About this exercise
Without the images, output every record exactly as it appears.

━━━━━ Recorded information ━━━━━

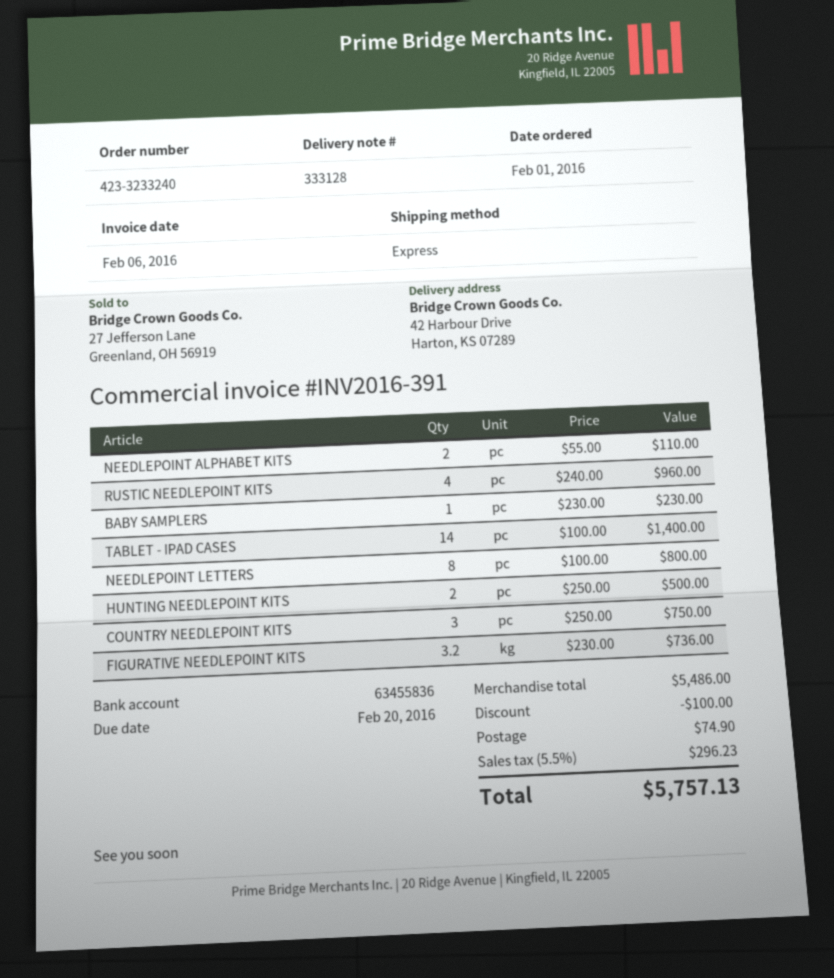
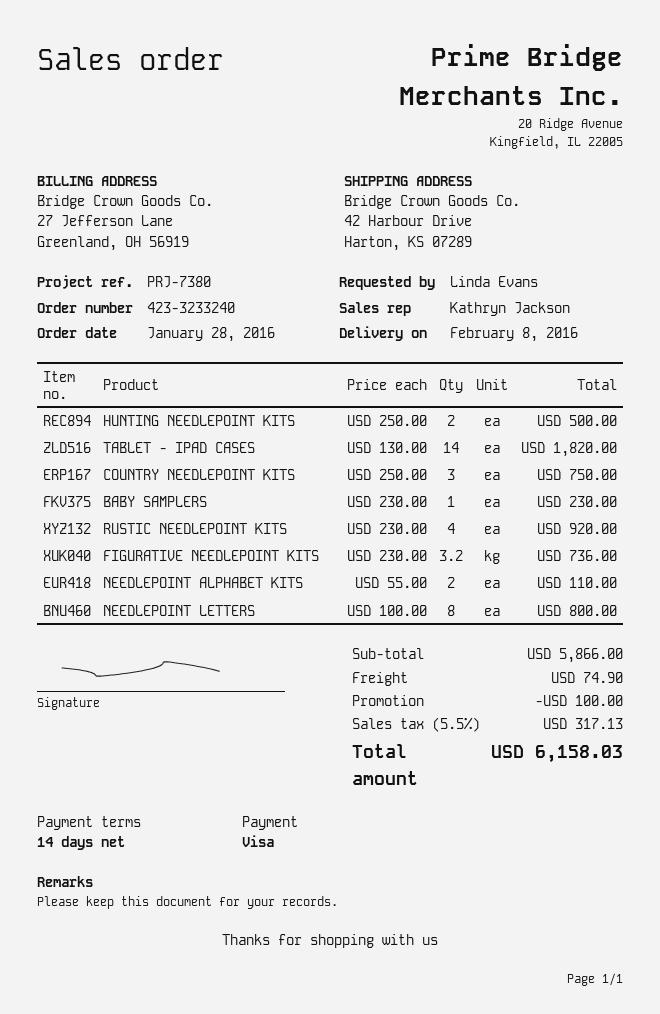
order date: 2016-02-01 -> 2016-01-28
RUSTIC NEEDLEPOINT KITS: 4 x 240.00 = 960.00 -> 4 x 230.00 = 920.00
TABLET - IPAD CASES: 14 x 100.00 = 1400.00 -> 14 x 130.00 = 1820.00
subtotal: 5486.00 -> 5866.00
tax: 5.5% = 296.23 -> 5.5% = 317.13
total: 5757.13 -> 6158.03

━━━━━

Task result
order date: 2016-02-01 -> 2016-01-28
RUSTIC NEEDLEPOINT KITS: 4 x 240.00 = 960.00 -> 4 x 230.00 = 920.00
TABLET - IPAD CASES: 14 x 100.00 = 1400.00 -> 14 x 130.00 = 1820.00
subtotal: 5486.00 -> 5866.00
tax: 5.5% = 296.23 -> 5.5% = 317.13
total: 5757.13 -> 6158.03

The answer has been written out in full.